ASSIGNED TASK:
The reply is to be an exact repetition of the entries that follow, with each picture left out.

PROVIDED MATERIAL:
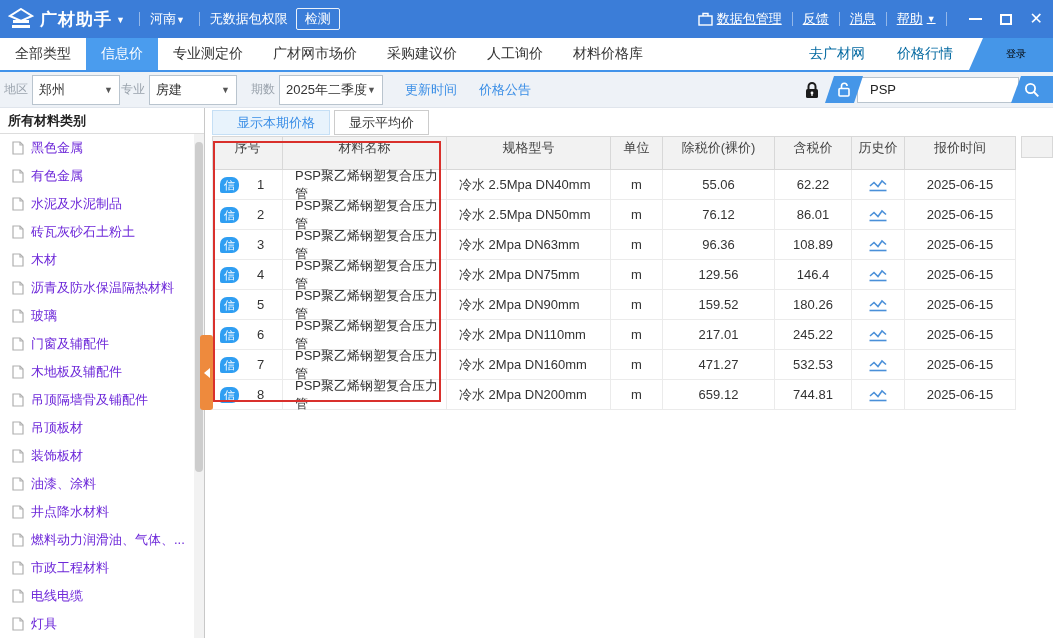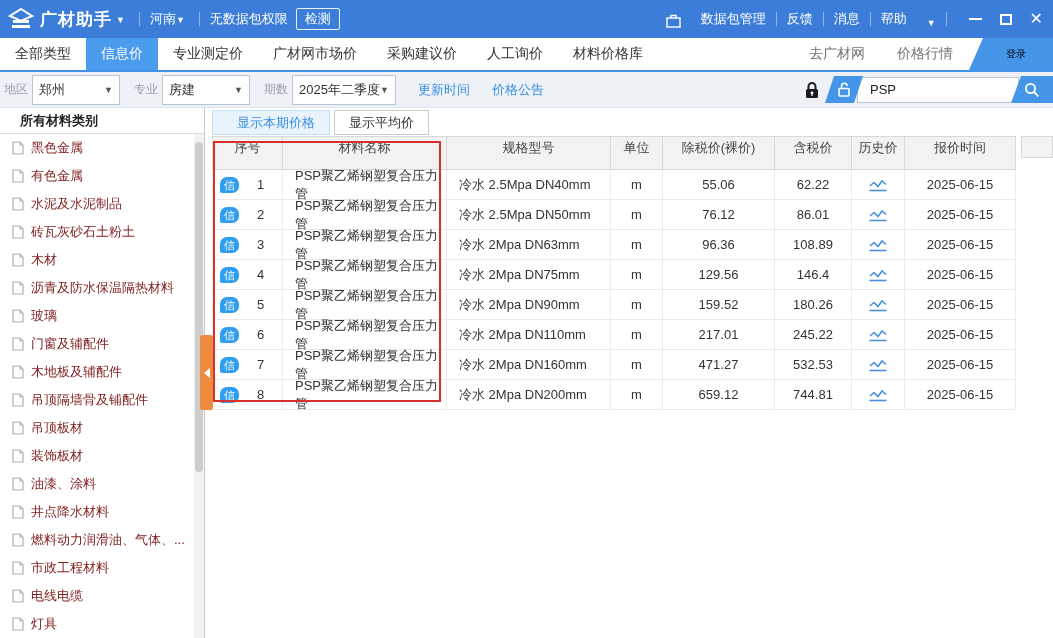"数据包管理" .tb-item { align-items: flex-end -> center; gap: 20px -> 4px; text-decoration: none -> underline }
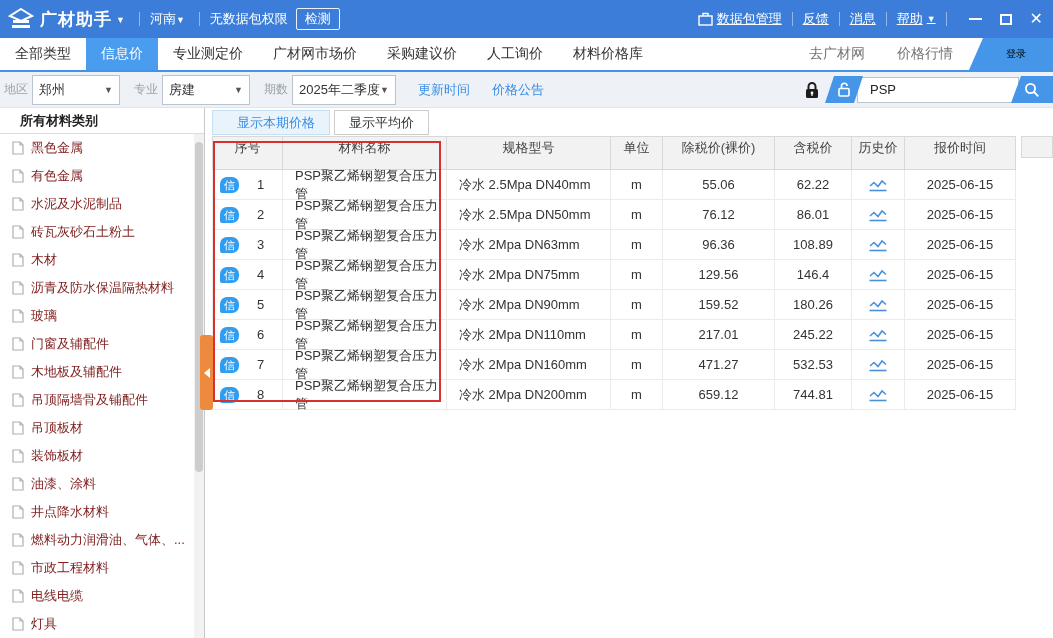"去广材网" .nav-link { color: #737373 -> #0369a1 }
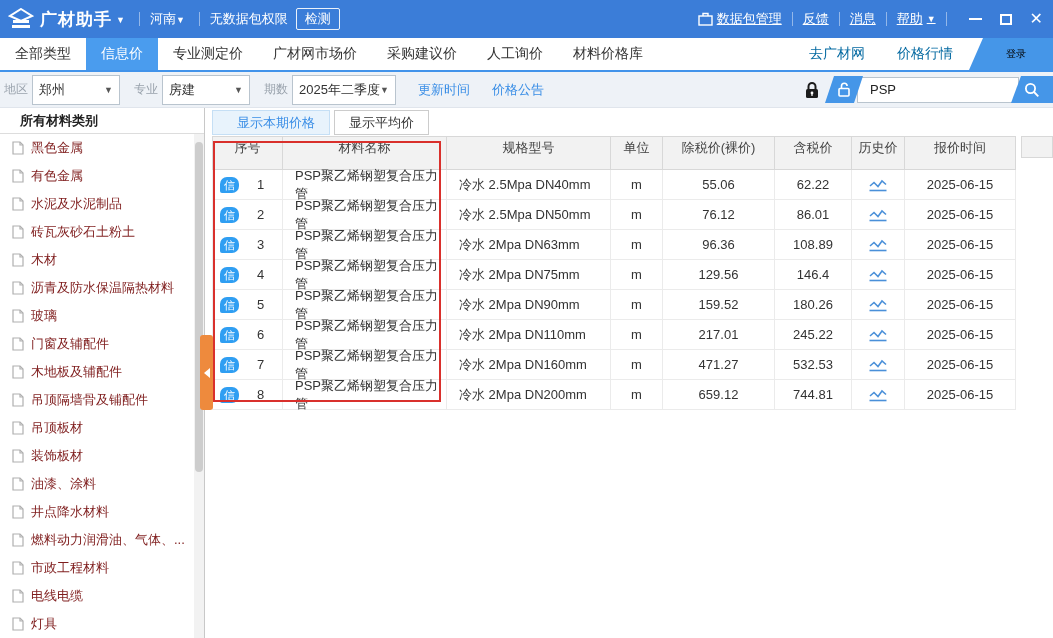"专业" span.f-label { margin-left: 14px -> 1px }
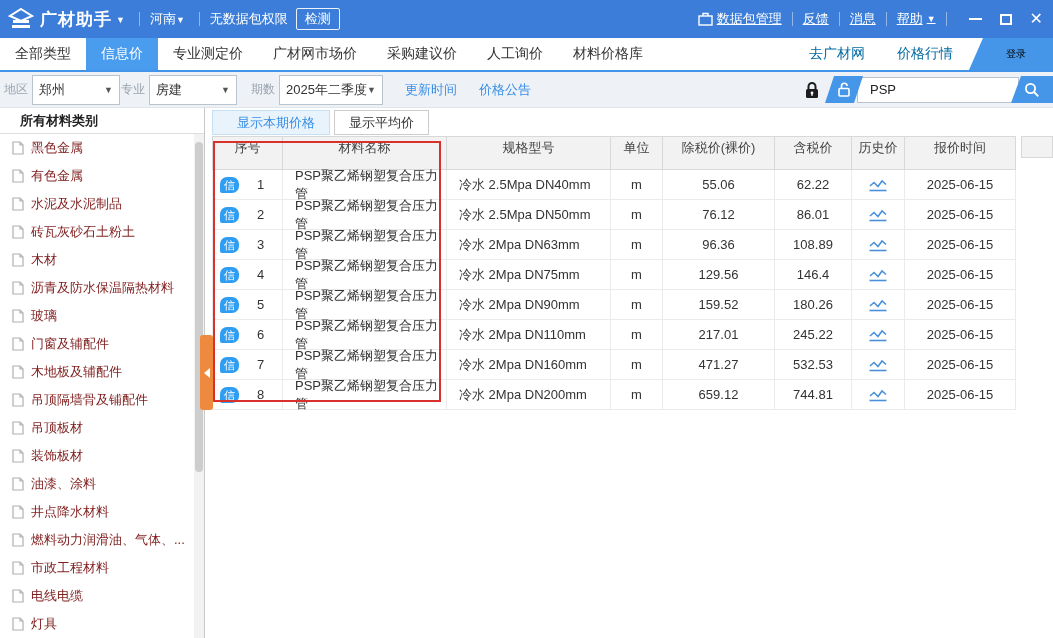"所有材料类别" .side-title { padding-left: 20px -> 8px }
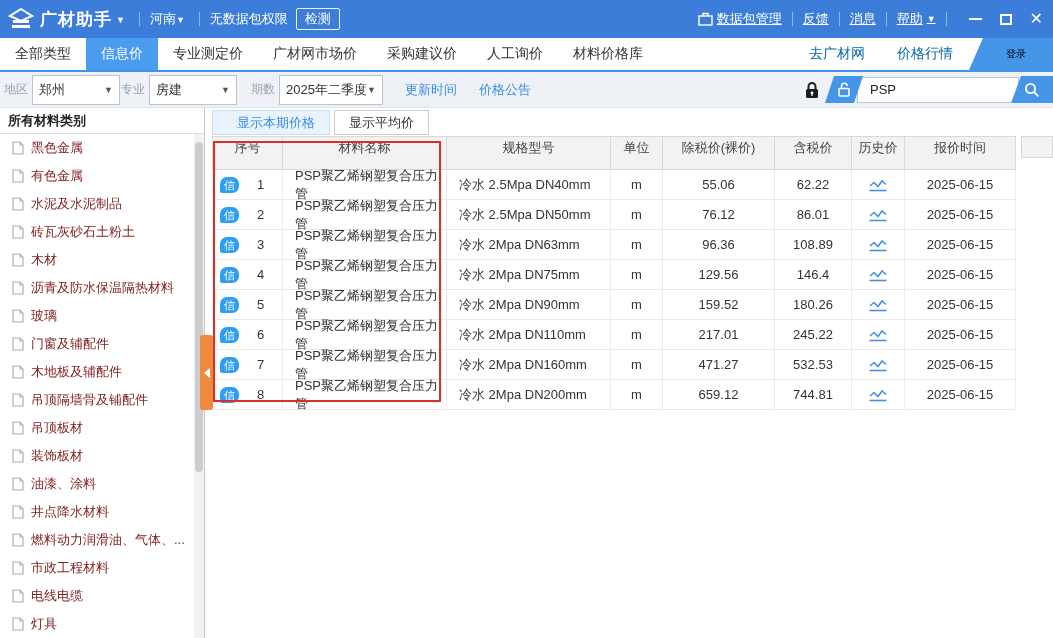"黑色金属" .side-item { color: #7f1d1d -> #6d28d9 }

ANSWER TO THIS PROBLEM:
"数据包管理" .tb-item { align-items: flex-end -> center; gap: 20px -> 4px; text-decoration: none -> underline }
"去广材网" .nav-link { color: #737373 -> #0369a1 }
"专业" span.f-label { margin-left: 14px -> 1px }
"所有材料类别" .side-title { padding-left: 20px -> 8px }
"黑色金属" .side-item { color: #7f1d1d -> #6d28d9 }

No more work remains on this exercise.